* [What needs to be done] Reproduce exactly, from the line containing "PREDÁM SKLENENÝ STOLÍK, PRIEMER", every line down to the end of the data below.

Start of Study material

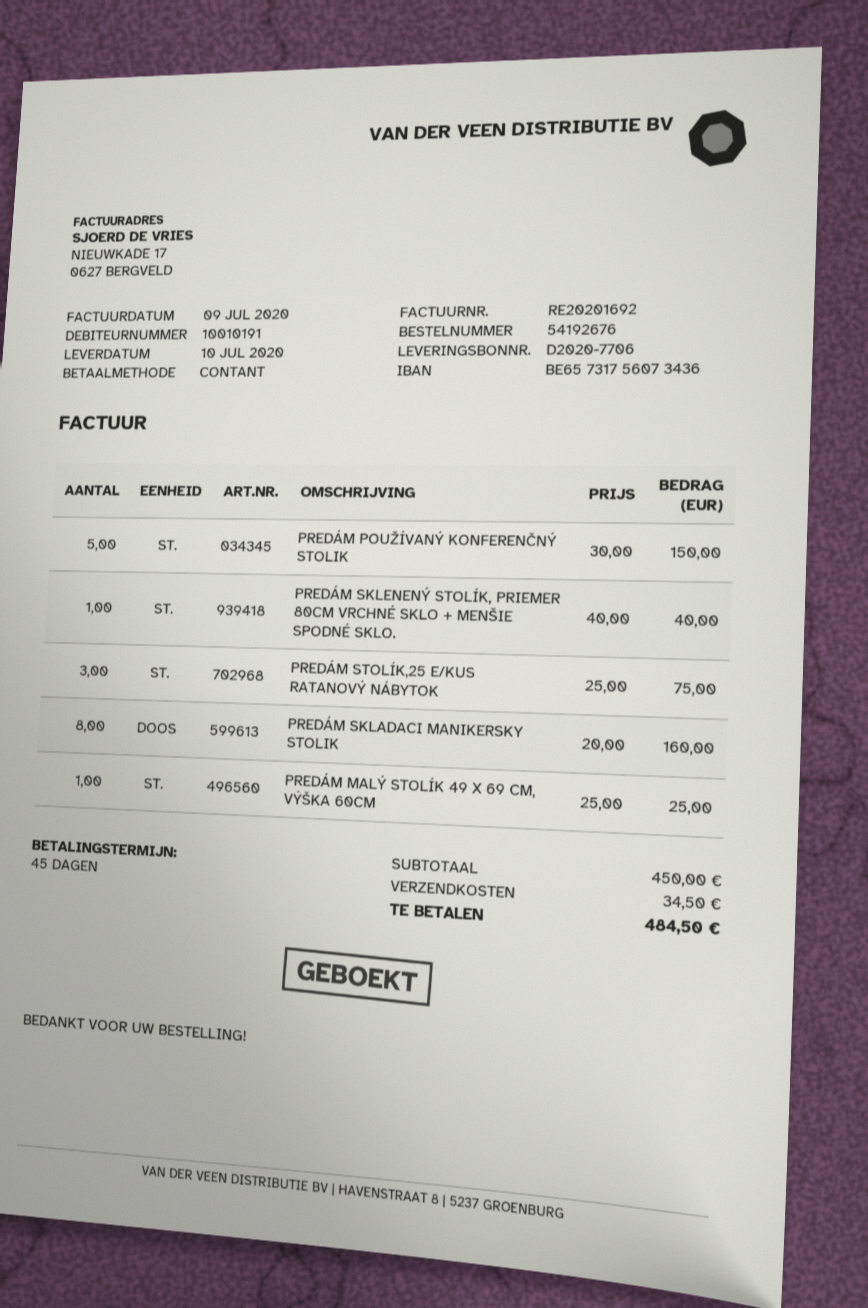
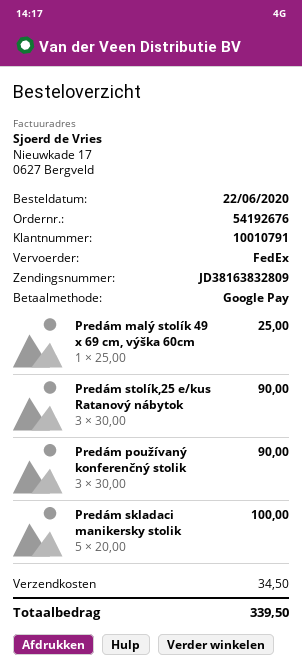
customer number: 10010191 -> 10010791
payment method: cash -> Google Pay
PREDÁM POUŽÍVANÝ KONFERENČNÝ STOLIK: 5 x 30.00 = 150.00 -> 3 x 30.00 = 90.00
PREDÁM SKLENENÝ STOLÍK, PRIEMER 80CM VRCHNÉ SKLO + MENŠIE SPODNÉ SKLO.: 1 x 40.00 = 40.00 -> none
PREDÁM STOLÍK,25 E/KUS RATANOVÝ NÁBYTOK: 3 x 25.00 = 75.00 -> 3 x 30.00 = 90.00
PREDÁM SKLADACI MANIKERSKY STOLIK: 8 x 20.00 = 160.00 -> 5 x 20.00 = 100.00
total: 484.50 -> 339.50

End of Study material

* [Solved exercise]
PREDÁM SKLENENÝ STOLÍK, PRIEMER 80CM VRCHNÉ SKLO + MENŠIE SPODNÉ SKLO.: 1 x 40.00 = 40.00 -> none
PREDÁM STOLÍK,25 E/KUS RATANOVÝ NÁBYTOK: 3 x 25.00 = 75.00 -> 3 x 30.00 = 90.00
PREDÁM SKLADACI MANIKERSKY STOLIK: 8 x 20.00 = 160.00 -> 5 x 20.00 = 100.00
total: 484.50 -> 339.50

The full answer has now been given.